● WHAT YOU NEED TO DO:
Across the records that follow, determine how many lines contain "womens" and give only the resulting number.

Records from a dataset
※

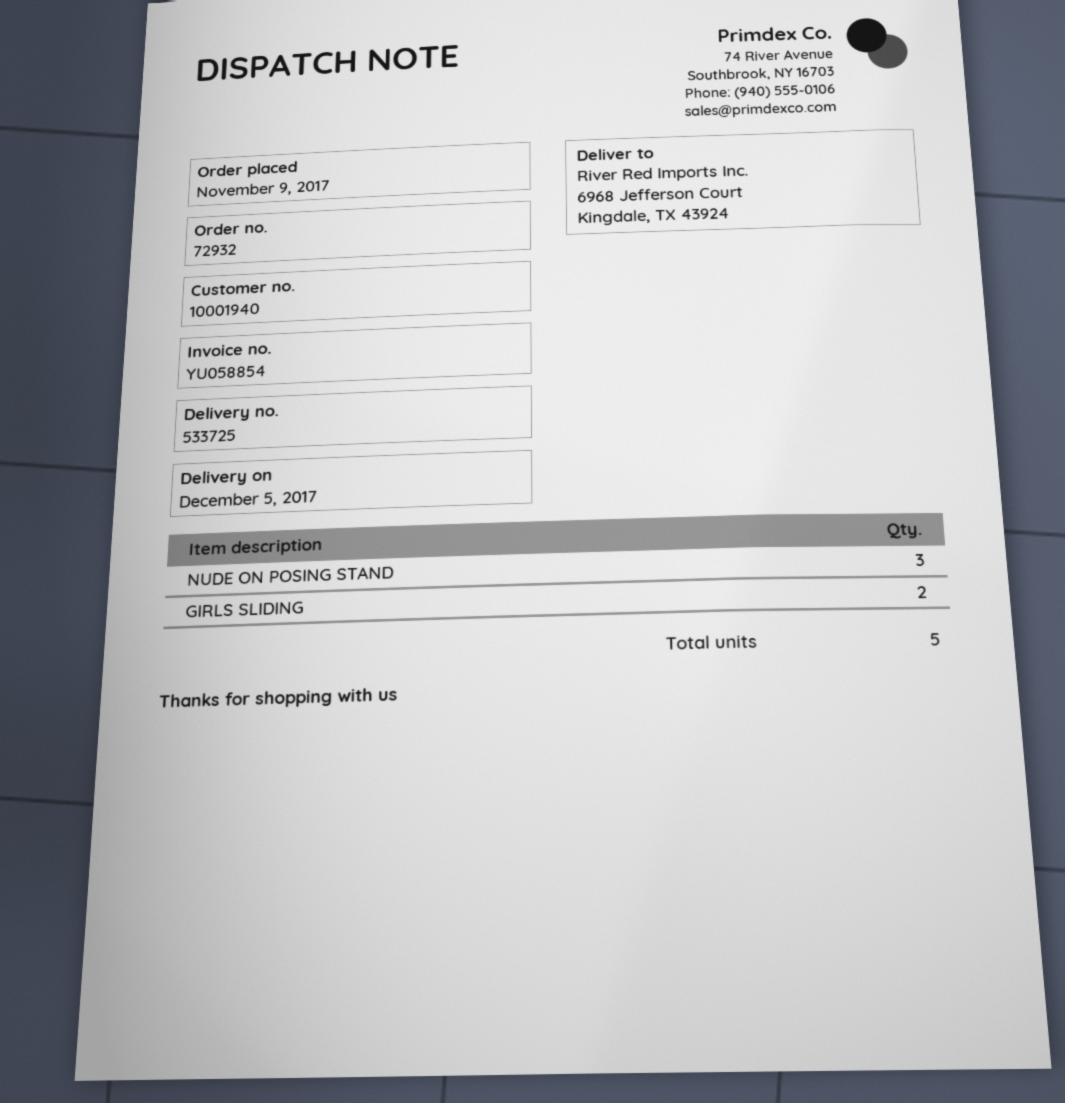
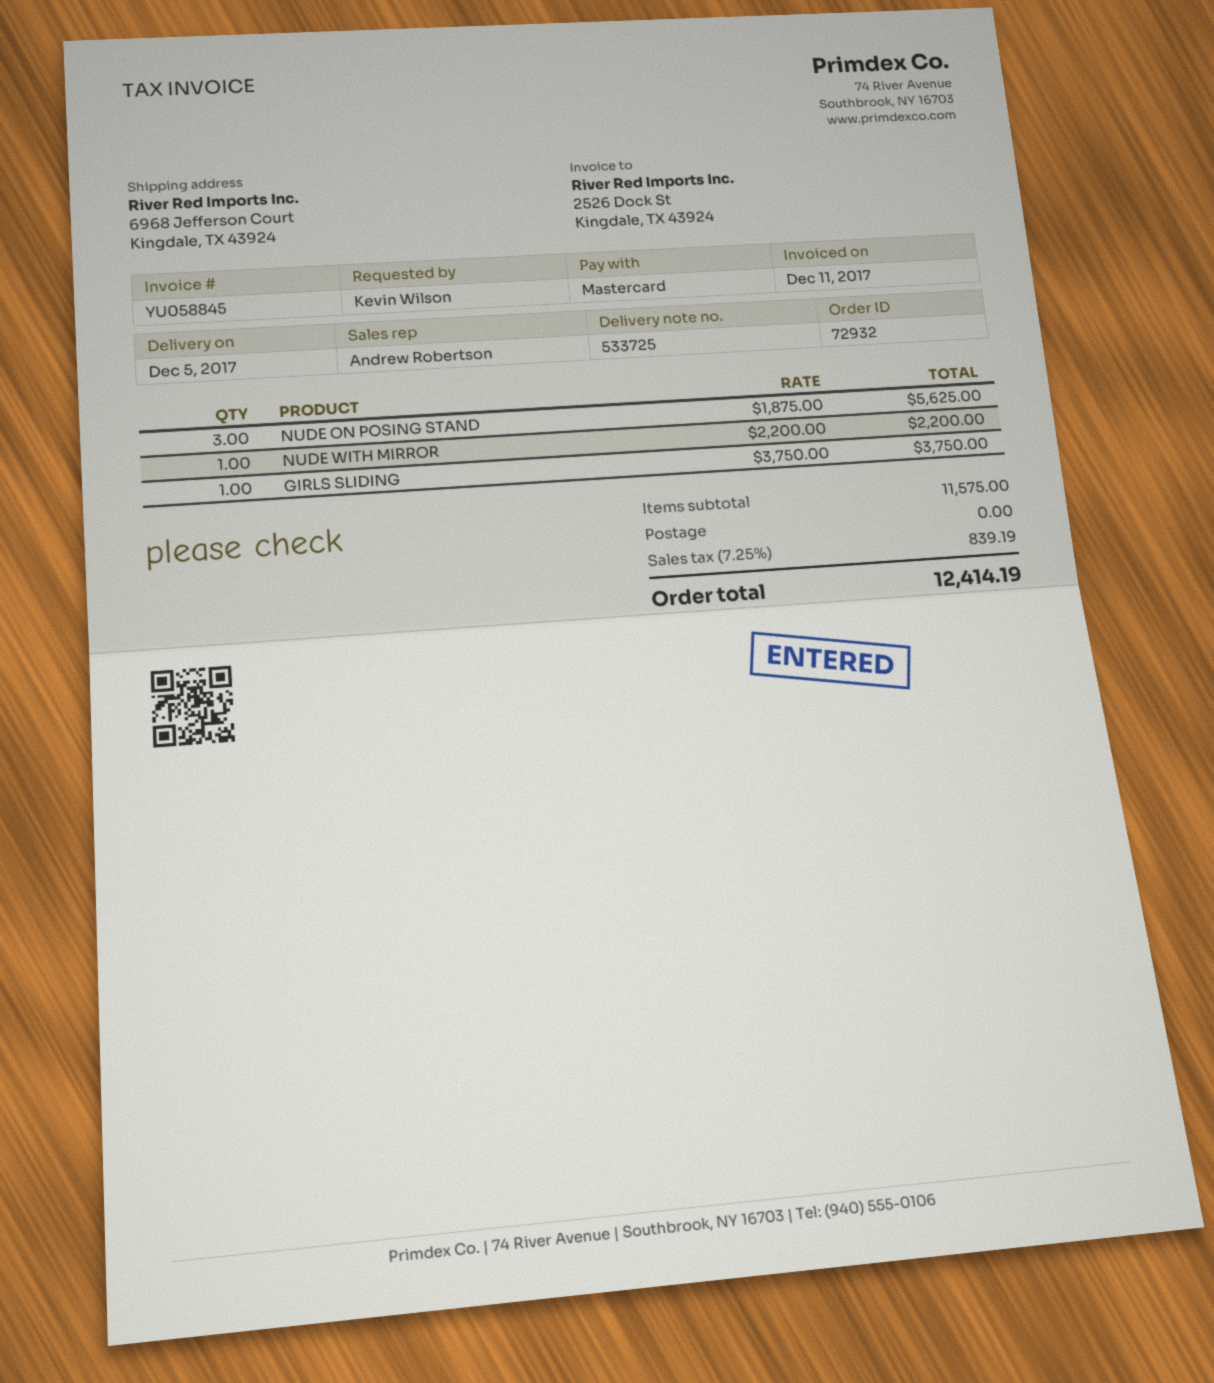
invoice number: YU058854 -> YU058845
GIRLS SLIDING: 2 -> 1
NUDE WITH MIRROR: none -> 1

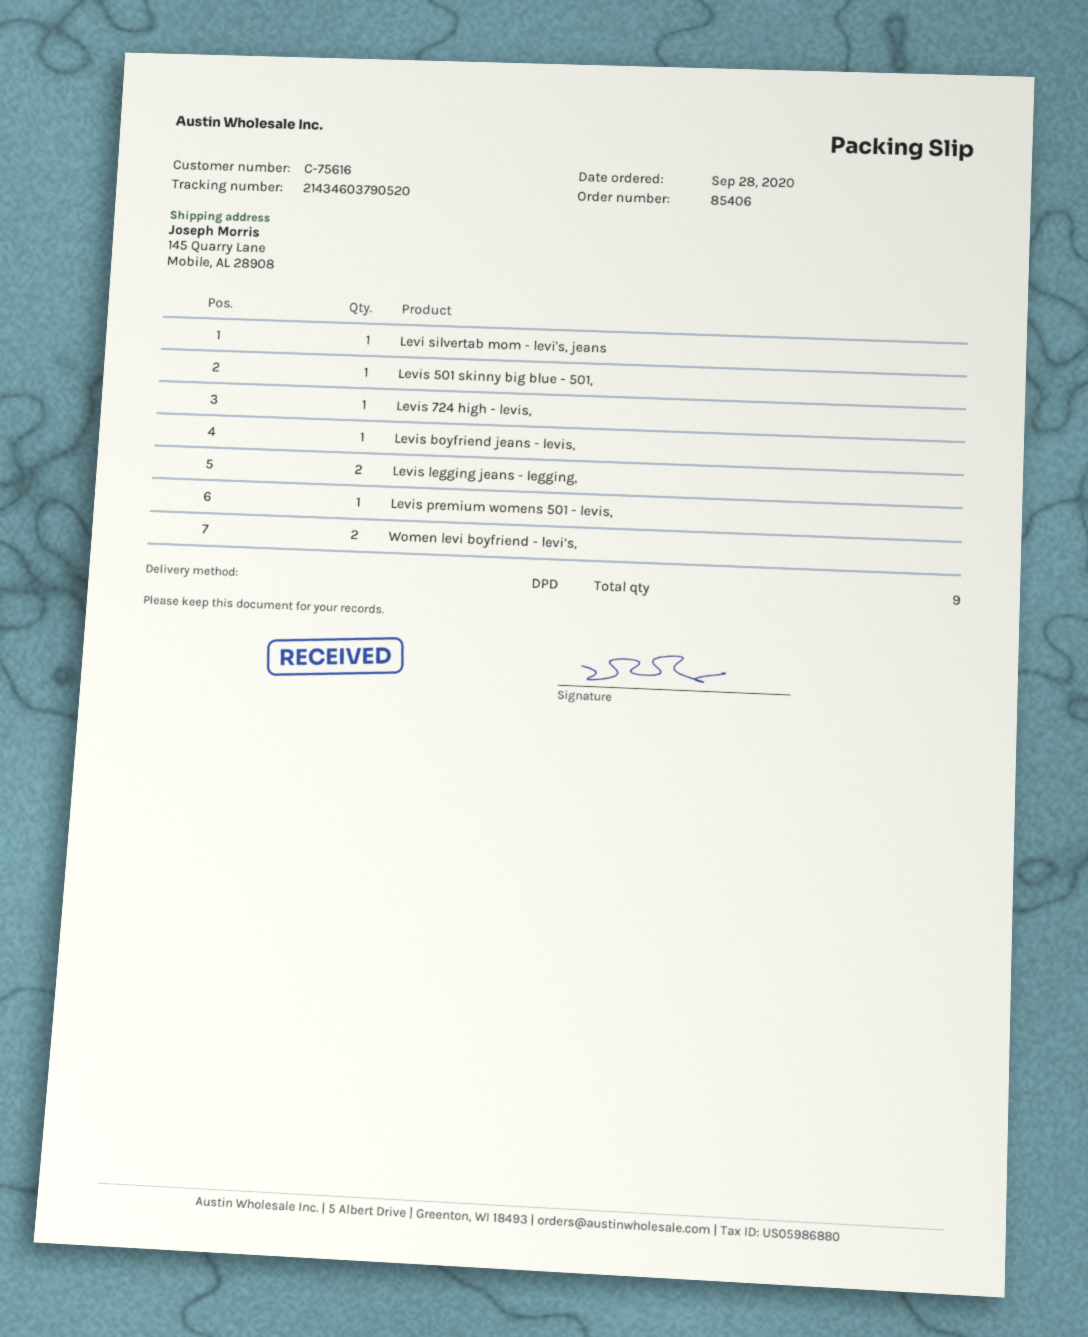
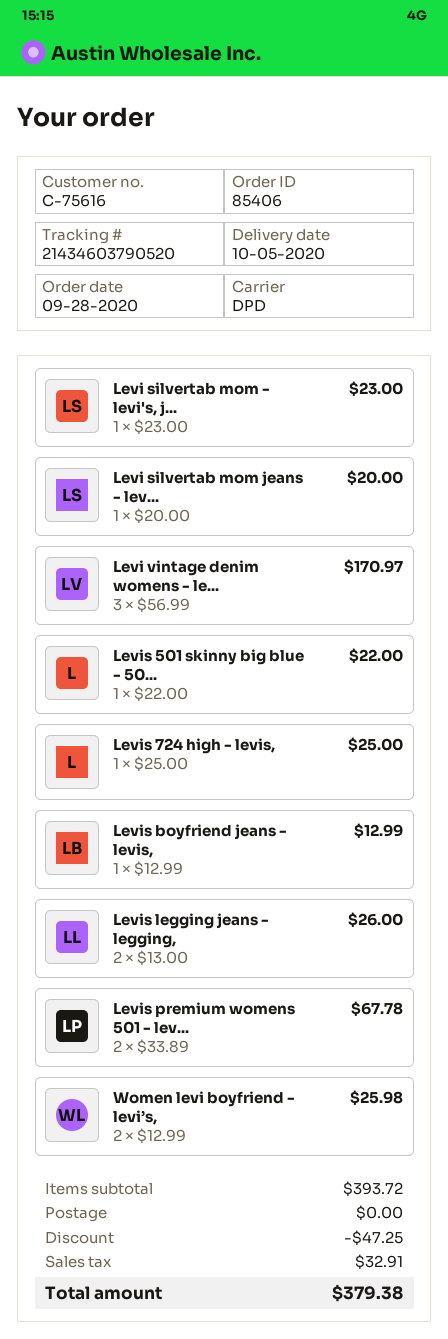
Levis premium womens 501 - levis,: 1 -> 2
Levi silvertab mom jeans - lev...: none -> 1
Levi vintage denim womens - le...: none -> 3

※

● EXERCISE RESULT:
2